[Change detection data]
+ + + + +
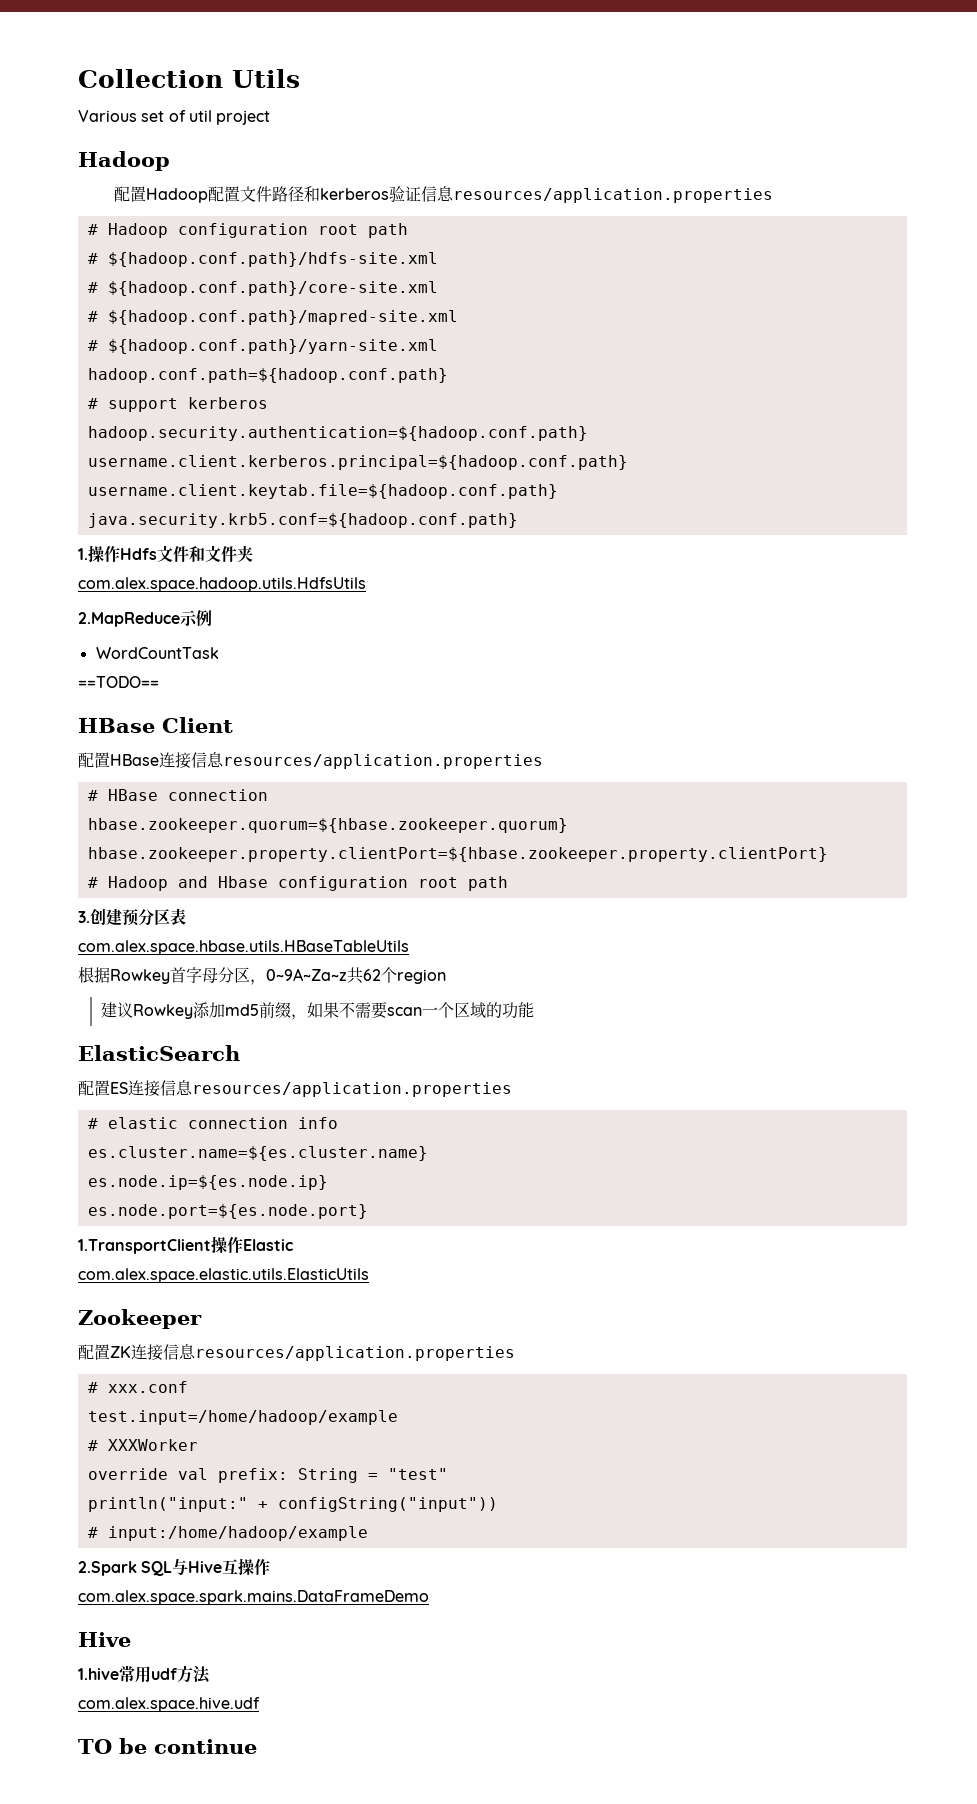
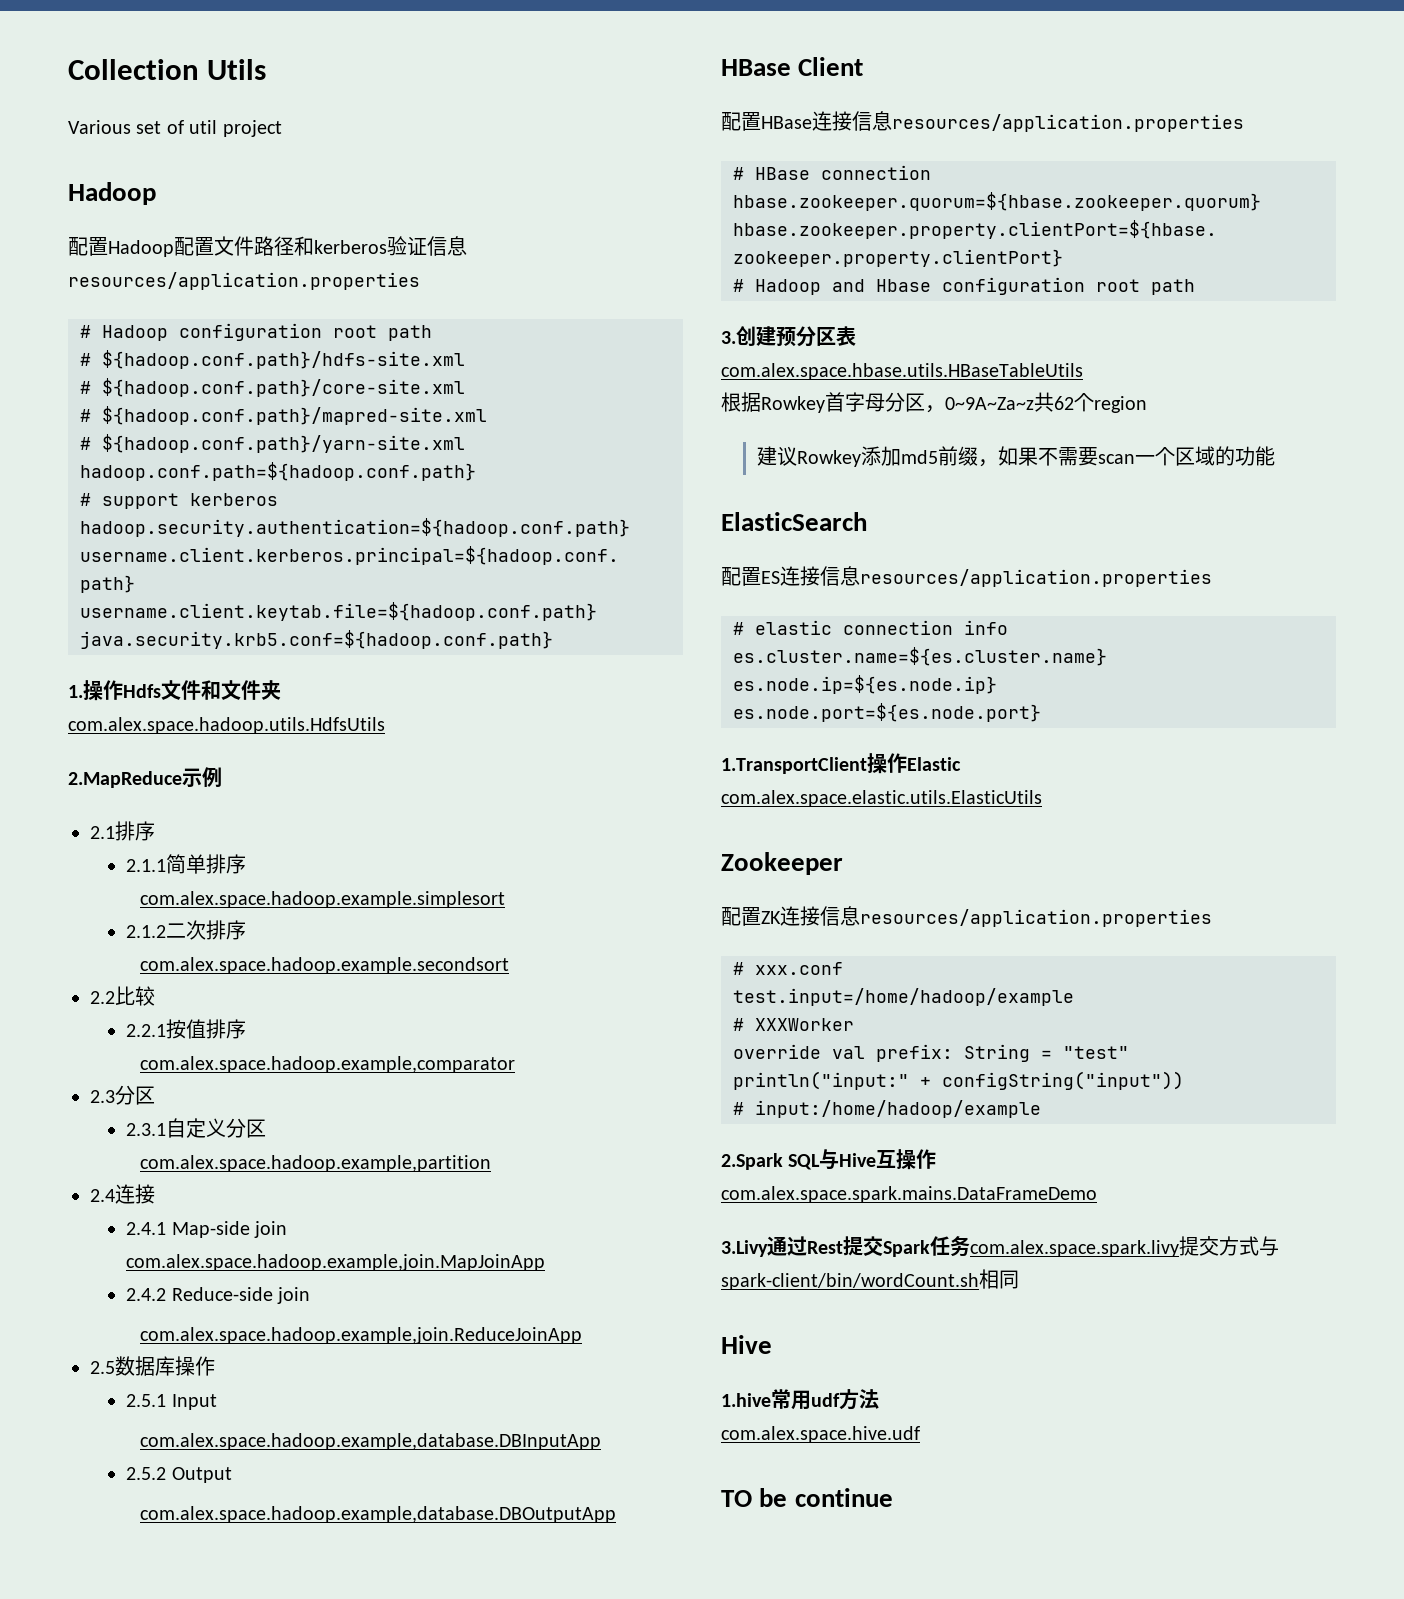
- WordCountTask
- ==TODO==
+ 2.1排序
+ 2.1.1简单排序
+ com.alex.space.hadoop.example.simplesort
+ 2.1.2二次排序
+ com.alex.space.hadoop.example.secondsort
+ 2.2比较
+ 2.2.1按值排序
+ com.alex.space.hadoop.example,comparator
+ 2.3分区
+ 2.3.1自定义分区
+ com.alex.space.hadoop.example,partition
+ 2.4连接
+ 2.4.1 Map-side join com.alex.space.hadoop.example,join.MapJoinApp
+ 2.4.2 Reduce-side join
+ com.alex.space.hadoop.example,join.ReduceJoinApp
+ 2.5数据库操作
+ 2.5.1 Input
+ com.alex.space.hadoop.example,database.DBInputApp
+ 2.5.2 Output
+ com.alex.space.hadoop.example,database.DBOutputApp
+ 3.Livy通过Rest提交Spark任务com.alex.space.spark.livy提交方式与spark-client/bin/wordCount.sh相同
+ + + + +
▶ Task objective
The result should be a precise copy of all the entries, free of pictures.

▶ Solution to the exercise
- WordCountTask
- ==TODO==
+ 2.1排序
+ 2.1.1简单排序
+ com.alex.space.hadoop.example.simplesort
+ 2.1.2二次排序
+ com.alex.space.hadoop.example.secondsort
+ 2.2比较
+ 2.2.1按值排序
+ com.alex.space.hadoop.example,comparator
+ 2.3分区
+ 2.3.1自定义分区
+ com.alex.space.hadoop.example,partition
+ 2.4连接
+ 2.4.1 Map-side join com.alex.space.hadoop.example,join.MapJoinApp
+ 2.4.2 Reduce-side join
+ com.alex.space.hadoop.example,join.ReduceJoinApp
+ 2.5数据库操作
+ 2.5.1 Input
+ com.alex.space.hadoop.example,database.DBInputApp
+ 2.5.2 Output
+ com.alex.space.hadoop.example,database.DBOutputApp
+ 3.Livy通过Rest提交Spark任务com.alex.space.spark.livy提交方式与spark-client/bin/wordCount.sh相同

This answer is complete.